Earlier this summer, the Obama administration dealt a blow to Standard-Essential Patent (SEP) holders by reversing an International Trade Commission (ITC) exclusion order granted in favor of an SEP holder. (To view the letter from Michael B.G. Froman, Ambassador, to Irving A. Williamson, Chairman of the International Trade Commission  (Aug. 3, 2013) click here.) This action reversed a ruling in the ITC proceedings between Apple and Samsung that prohibited companies from importing Apple devices into the United States that infringed a SEP owned by Samsung. The Obama administration's decision reinforces a growing trend in favor of denying injunctive relief to SEP holders that agree to license SEPs on Fair, Reasonable, And Non-Discriminatory (FRAND) terms. 

This action was the first time a president reversed an exclusion order since Ronald Reagan did so in 1987. In its communication reversing the ITC, the Obama administration stressed the danger of granting exclusion orders against products infringing SEPs since it could create a high risk of patent hold-up. Patent hold-ups occur when a party is forced into using SEP technology due to its widespread use, and the SEP holder wields the threat of an injunction to pressure parties into paying a higher royalty for the SEP than could have been demanded before the technology was declared standard-essential. What a licensee may try to cast as a "hold-up," the SEP owner may instead characterize as an unreasonable licensee refusing to negotiate or pay royalties on FRAND terms.

Recent decisions in federal courts may be viewed as part of the same trend. Certain relatively recent decisions have been raising the bar on obtaining injunctive relief for patent infringement, including eliminating the presumption of irreparable harm in favor of patent holders. See eBay Inc. v. MercExchange, L.L.C., 547 U.S. 388, 393-94 (2006). In addition, there have been a number of notable federal court decisions denying injunctive relief to parties that had agreed to license their SEPs on FRAND terms. See Microsoft Corp. v. Motorola, Inc., 2:10-cv-01823-JLR, at 12-15 (W.D. Wash. Nov. 29, 2012) (ruling that because Motorola agreed to license its SEPs on FRAND terms, it had no claim for an injunction since it had an adequate remedy at law and did not suffer irreparable harm); Apple, Inc. v. Motorola, Inc., 869 F. Supp. 2d 901, 914 (N.D. Ill. 2012) (denying Motorola injunctive relief against Apple for infringing an SEP that Motorola agreed to license on FRAND terms).
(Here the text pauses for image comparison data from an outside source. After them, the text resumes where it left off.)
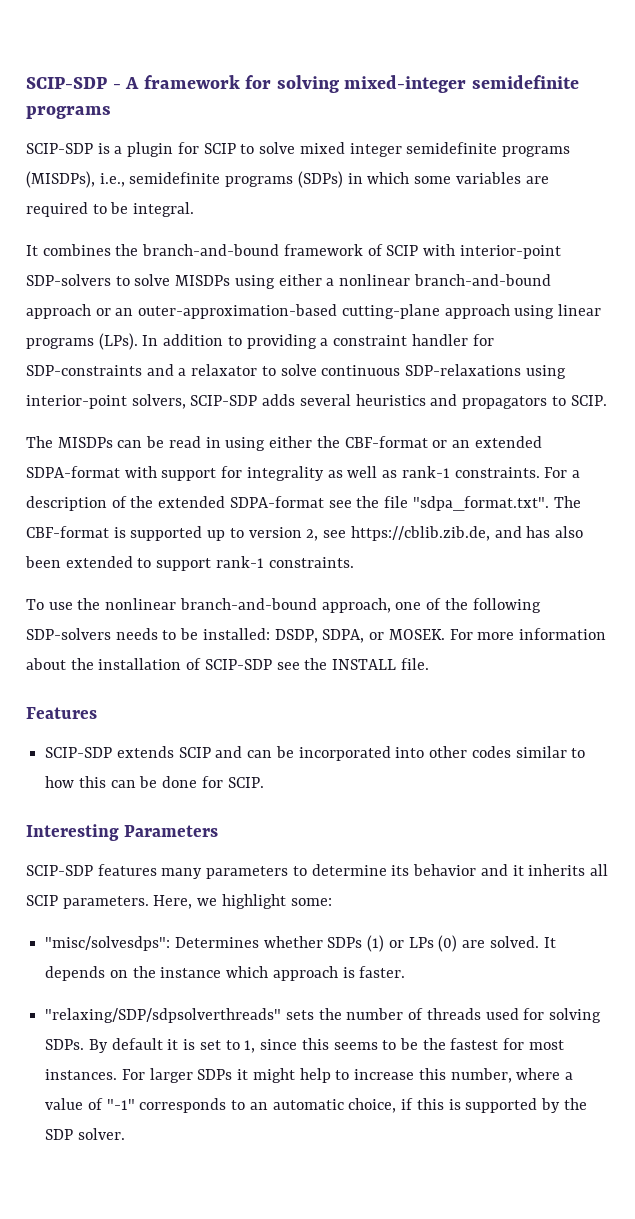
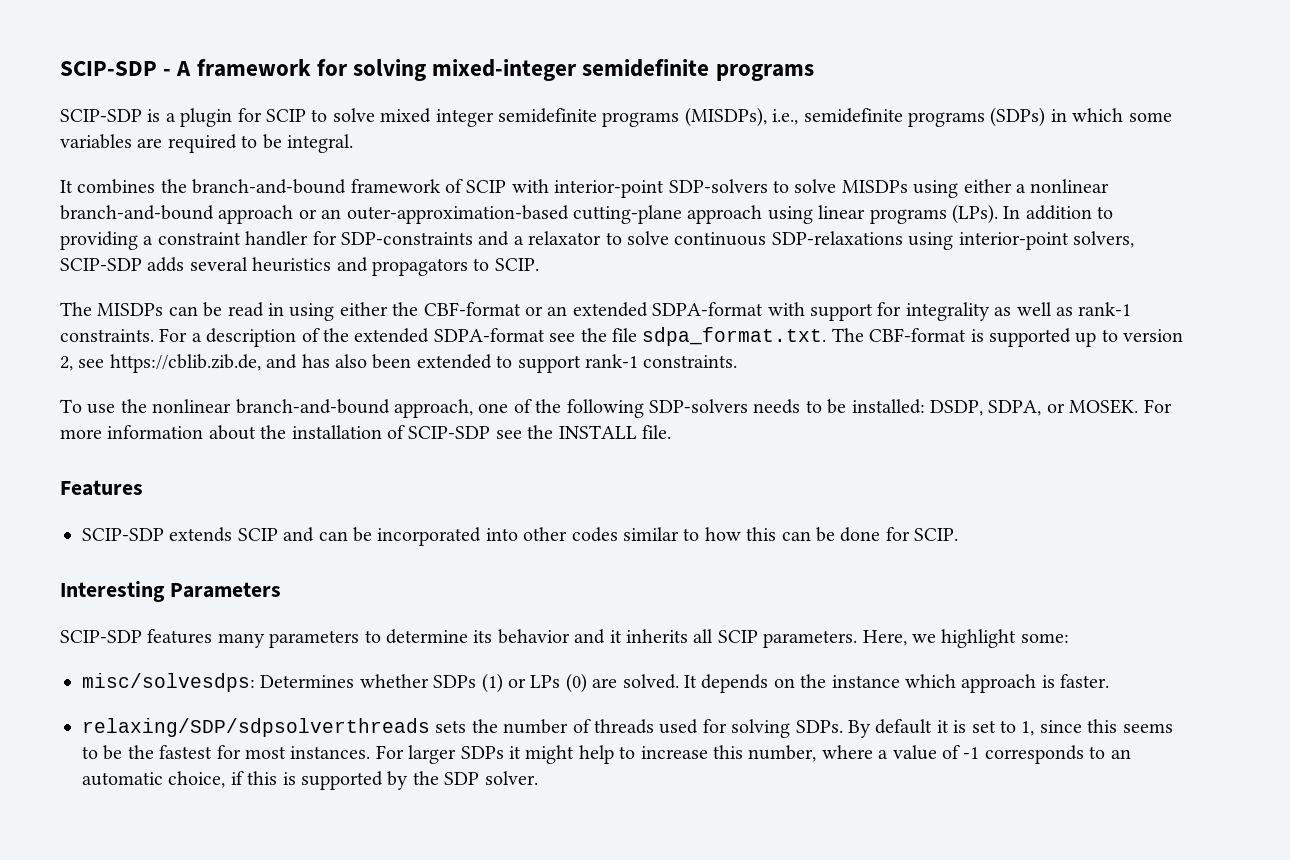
- For a description of the extended SDPA-format see the file "sdpa_format.txt". The CBF-format is supported up to version 2, see https://cblib.zib.de, and has also been extended to support rank-1 constraints.
+ For a description of the extended SDPA-format see the file sdpa_format.txt. The CBF-format is supported up to version 2, see https://cblib.zib.de, and has also been extended to support rank-1 constraints.
- "misc/solvesdps": Determines whether SDPs (1) or LPs (0) are solved.
+ misc/solvesdps: Determines whether SDPs (1) or LPs (0) are solved.
- "relaxing/SDP/sdpsolverthreads" sets the number of threads used for solving SDPs.
+ relaxing/SDP/sdpsolverthreads sets the number of threads used for solving SDPs.
- For larger SDPs it might help to increase this number, where a value of "-1" corresponds to an automatic choice, if this is supported by the SDP solver.
+ For larger SDPs it might help to increase this number, where a value of -1 corresponds to an automatic choice, if this is supported by the SDP solver.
The ITC, however, is not bound by these federal court decisions and may issue injunctive relief in the form of an exclusion order, which prohibits parties from importing an infringing product into the United States. The ITC rarely denies exclusion orders, and ITC procedures give parties a second chance for injunctive relief after failing to receive such relief in federal court. Recent developments in the ITC confirm this reality, except for cases where the patent involved is an SEP that a party commits to license on FRAND terms.
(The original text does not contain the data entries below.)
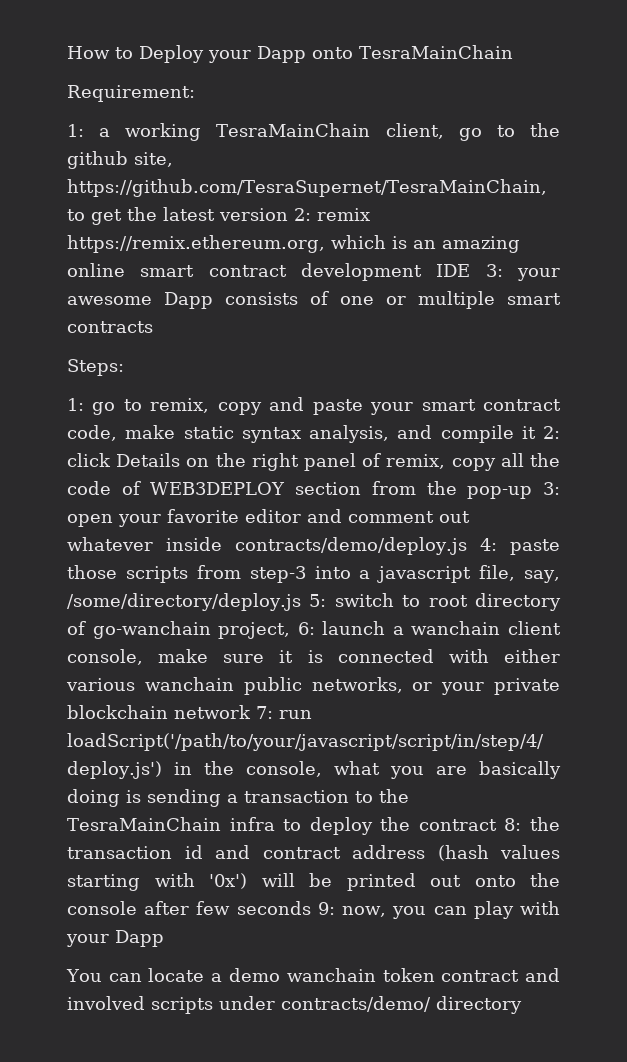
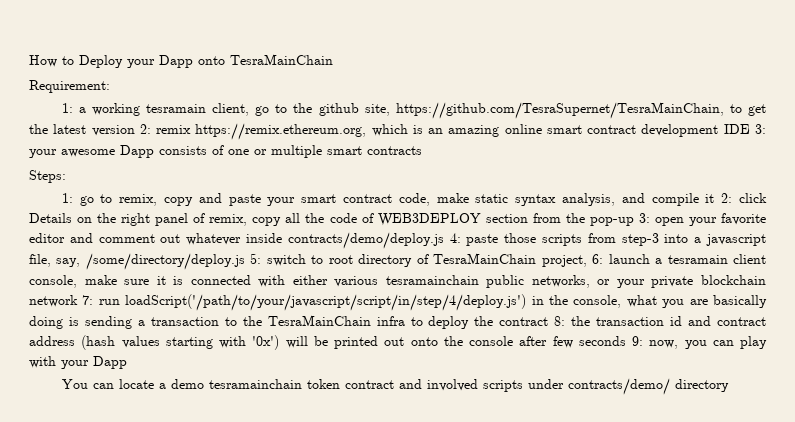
- 1: a working TesraMainChain client, go to the github site, https://github.com/TesraSupernet/TesraMainChain, to get the latest version 2: remix https://remix.ethereum.org, which is an amazing online smart contract development IDE 3: your awesome Dapp consists of one or multiple smart contracts
+ 1: a working tesramain client, go to the github site, https://github.com/TesraSupernet/TesraMainChain, to get the latest version 2: remix https://remix.ethereum.org, which is an amazing online smart contract development IDE 3: your awesome Dapp consists of one or multiple smart contracts
- switch to root directory of go-wanchain project, 6:
+ switch to root directory of TesraMainChain project, 6:
- launch a wanchain client console, make sure it is connected with either various wanchain public networks, or your private blockchain network 7:
+ launch a tesramain client console, make sure it is connected with either various tesramainchain public networks, or your private blockchain network 7:
- You can locate a demo wanchain token contract and involved scripts under contracts/demo/ directory
+ You can locate a demo tesramainchain token contract and involved scripts under contracts/demo/ directory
While the Obama administration reversed the ITC's recent decision related to an SEP, it did not entirely preclude the remedy of an exclusion order against products that infringe SEPs. Instead, the administration urged the ITC to undergo a detailed factual finding and rigorous analysis on the possibility of patent hold-ups before issuing any exclusion order against products that infringe an SEP.

Despite these developments, the ITC remains a favorable forum for parties seeking injunctive relief. Shortly after the President's reversal, the ITC issued another exclusion order—this time for Apple and against Samsung products—even though a federal court previously denied Apple injunctive relief. Compare Apple, Inc. v. Samsung Elecs. Co., 11-CV-01846-LHK, at 21-23 (N.D. Cal. Dec. 17, 2012), with In the Matter of Certain Electronic Digital Media Devices and Components Thereof, Inv. No. 337-TA-796 (Aug. 9, 2013). The products at issue did not contain any SEPs, but the fact that the ITC issued Apple an exclusion order six days after the Obama administration reversed its exclusion order against Apple shows that the ITC is not shy about granting exclusion orders, even when injunctive relief is unavailable in federal court. The ITC therefore will continue to provide patent holders another tool to obtain injunctive relief for patent infringement, which in turn will provide them leverage for higher royalties. For patent users, the ITC exposes them to the possibility of higher royalties from patent hold-up that could have been avoided in federal court where injunctive relief might have been unavailable.